Start of Dataset entries

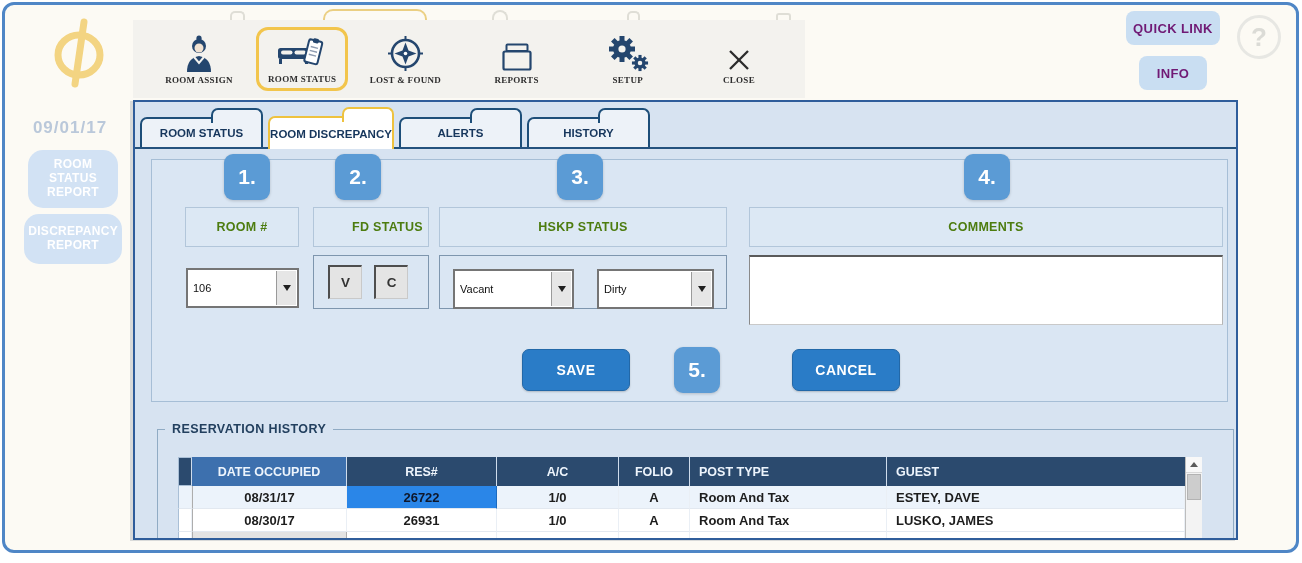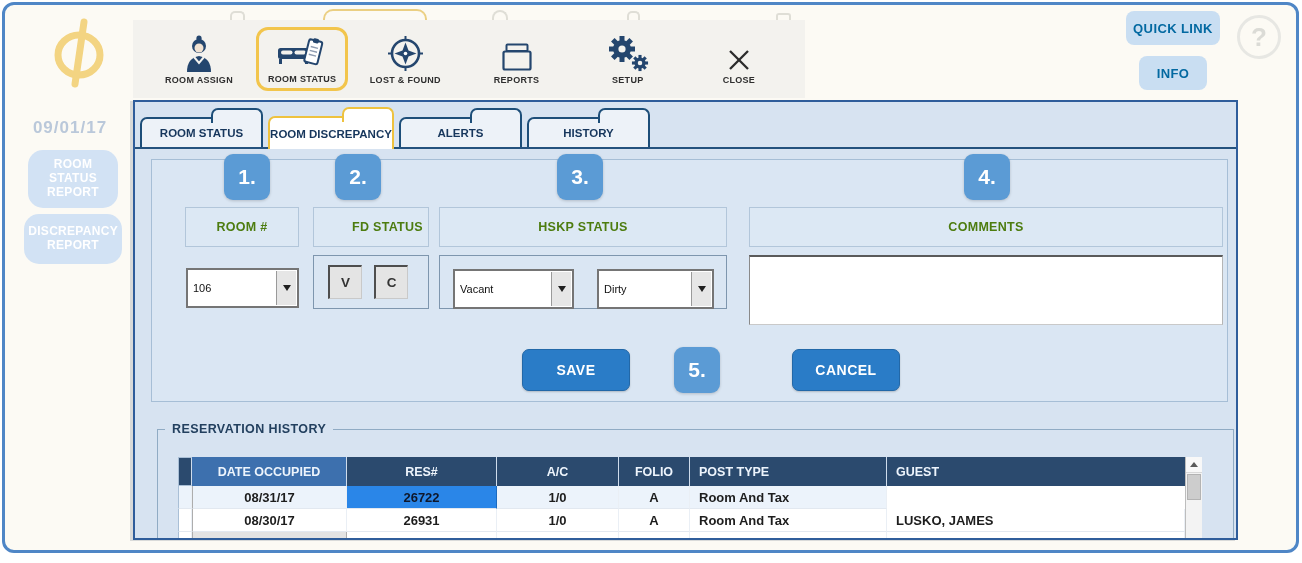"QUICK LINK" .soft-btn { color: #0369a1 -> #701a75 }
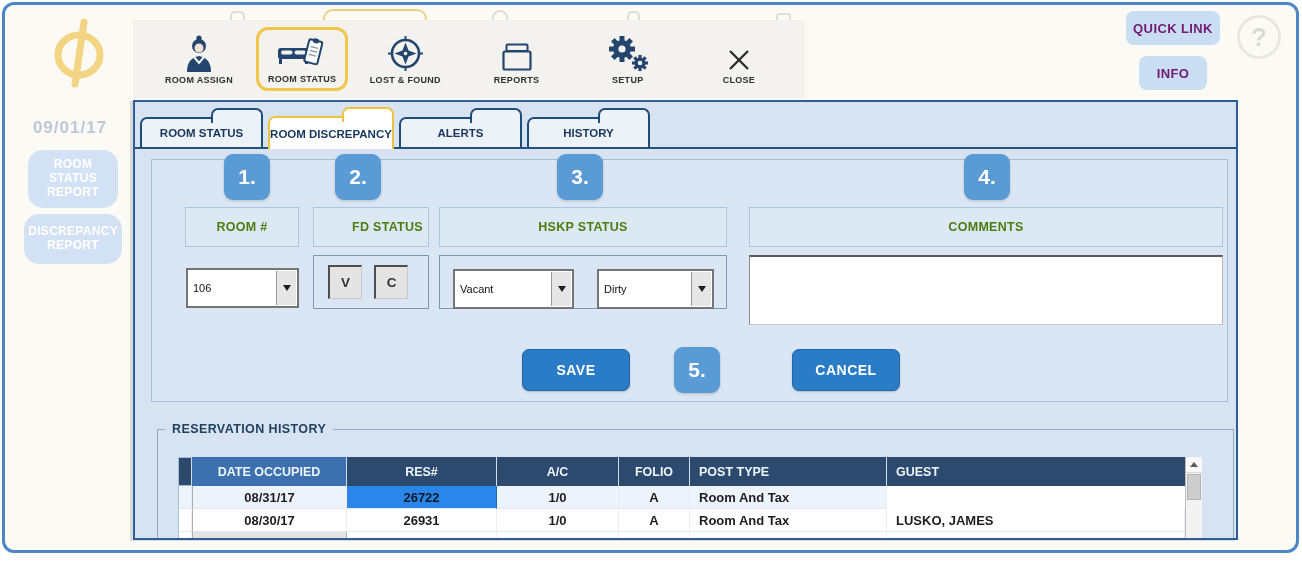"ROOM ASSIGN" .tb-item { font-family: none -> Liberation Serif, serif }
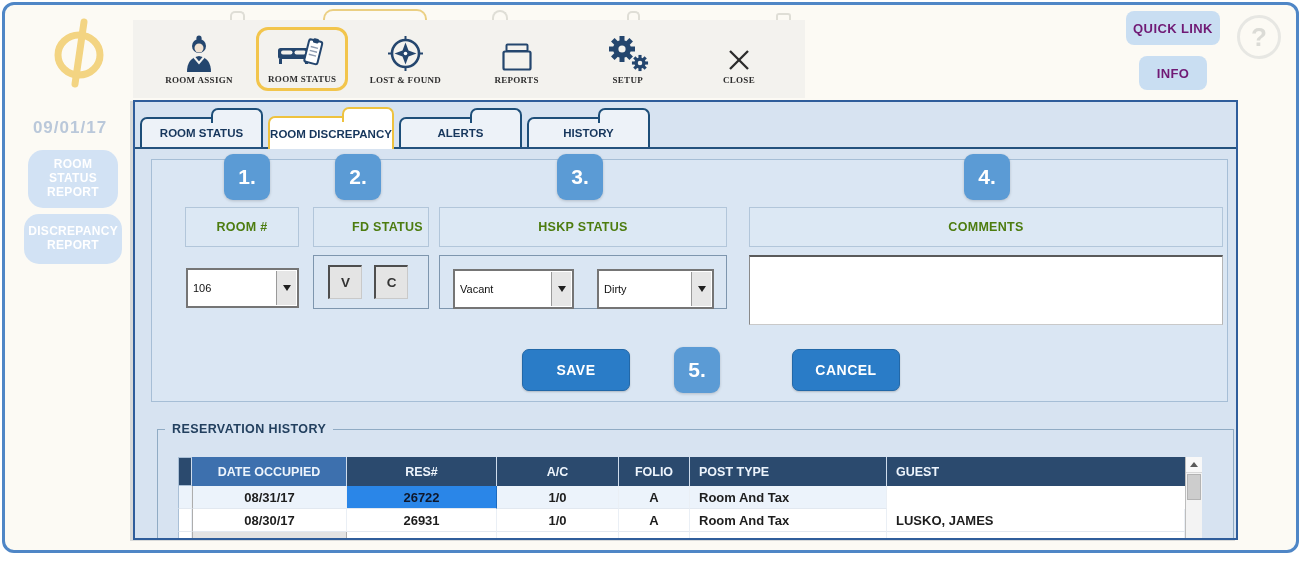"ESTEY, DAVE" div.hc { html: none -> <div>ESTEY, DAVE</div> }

End of Dataset entries
Start of Dataset entries

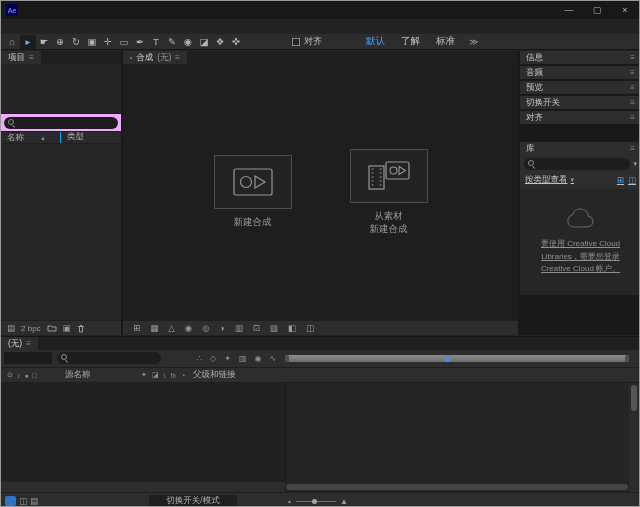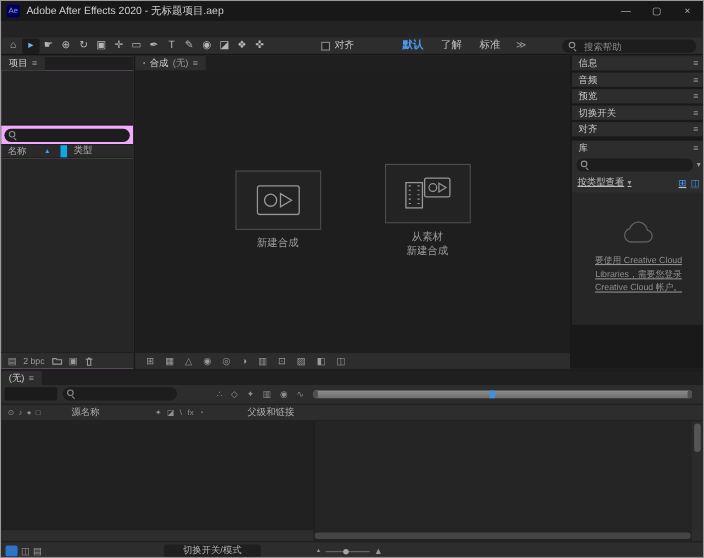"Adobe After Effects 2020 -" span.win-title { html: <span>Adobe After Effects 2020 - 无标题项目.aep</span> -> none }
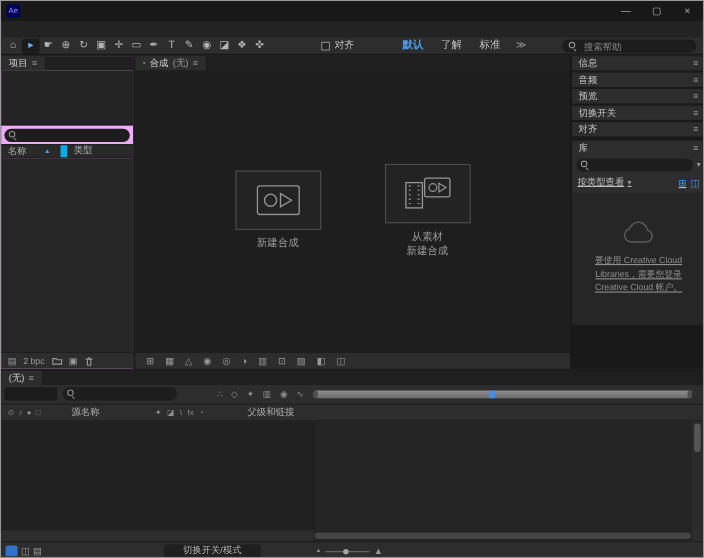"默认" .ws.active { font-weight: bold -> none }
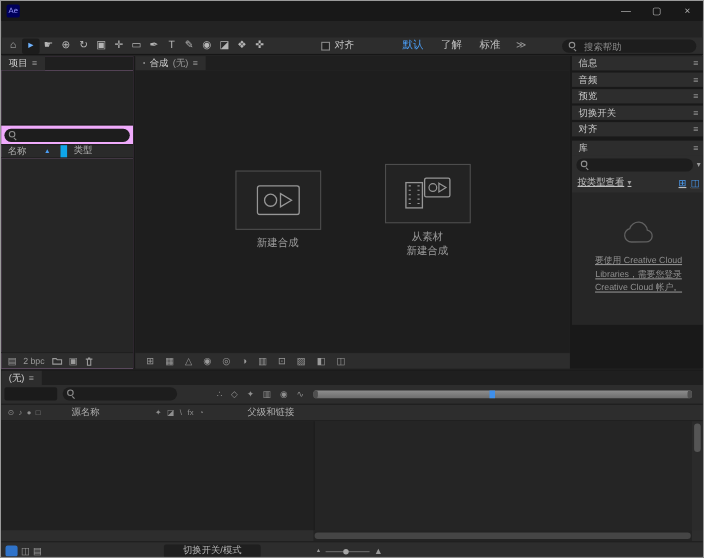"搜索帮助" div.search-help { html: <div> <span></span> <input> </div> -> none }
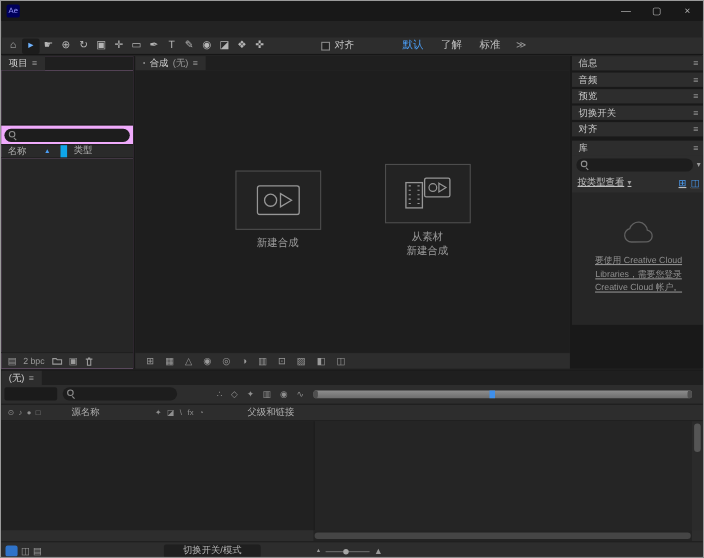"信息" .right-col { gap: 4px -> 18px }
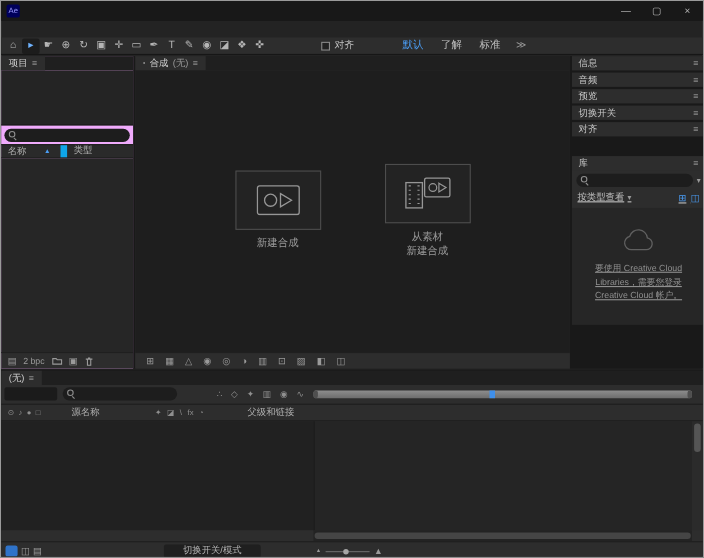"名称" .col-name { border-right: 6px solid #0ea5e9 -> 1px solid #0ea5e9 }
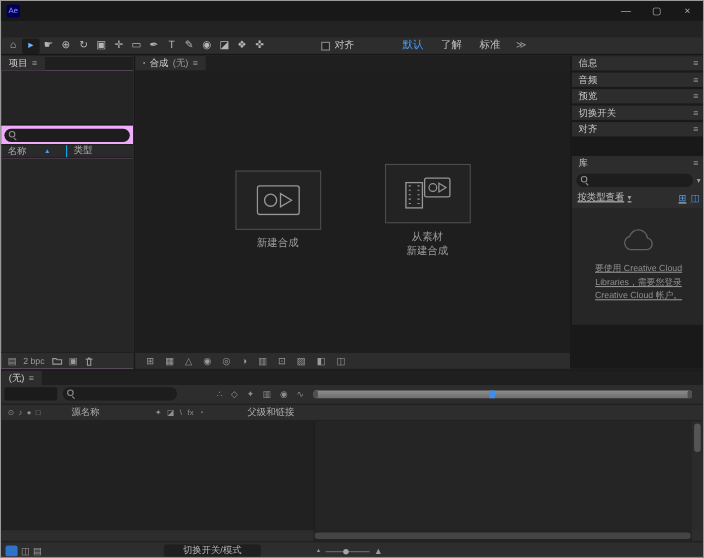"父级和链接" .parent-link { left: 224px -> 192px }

End of Dataset entries

Reproduce the listing above from the line that holds "html: <span>Adobe After" through the line that holds "html: <div> <span></span>", both included, with the pictures left out.

▸ **Answer space**
"Adobe After Effects 2020 -" span.win-title { html: <span>Adobe After Effects 2020 - 无标题项目.aep</span> -> none }
"默认" .ws.active { font-weight: bold -> none }
"搜索帮助" div.search-help { html: <div> <span></span> <input> </div> -> none }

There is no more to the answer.